### Work item:
Within this listing, how many lines carry the string "cpuonly"? State the number only.

### Source data:
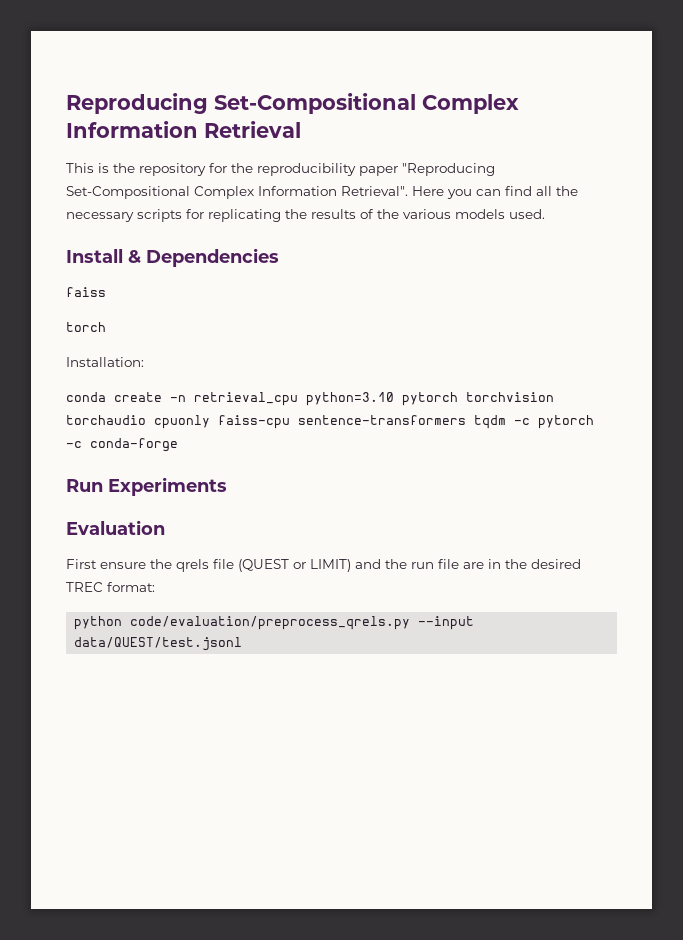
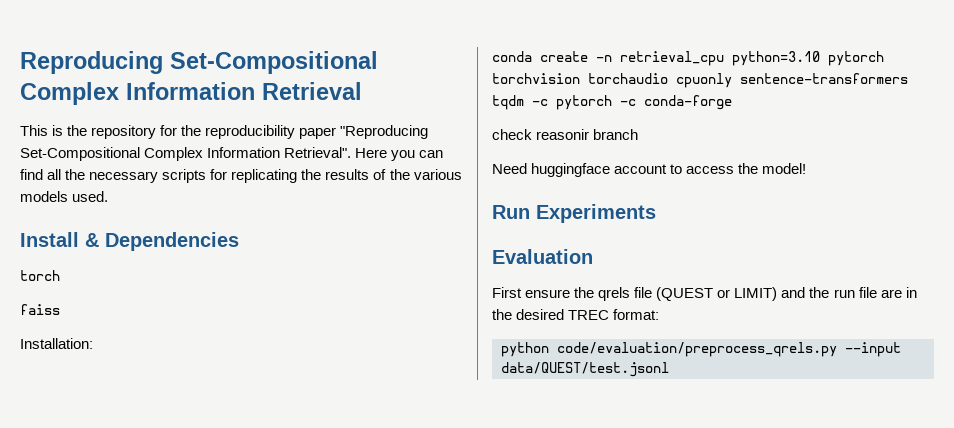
+ torch
- torch
- conda create -n retrieval_cpu python=3.10 pytorch torchvision torchaudio cpuonly faiss-cpu sentence-transformers tqdm -c pytorch -c conda-forge
+ conda create -n retrieval_cpu python=3.10 pytorch torchvision torchaudio cpuonly sentence-transformers tqdm -c pytorch -c conda-forge
+ check reasonir branch
+ Need huggingface account to access the model!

### Answer to this task:
2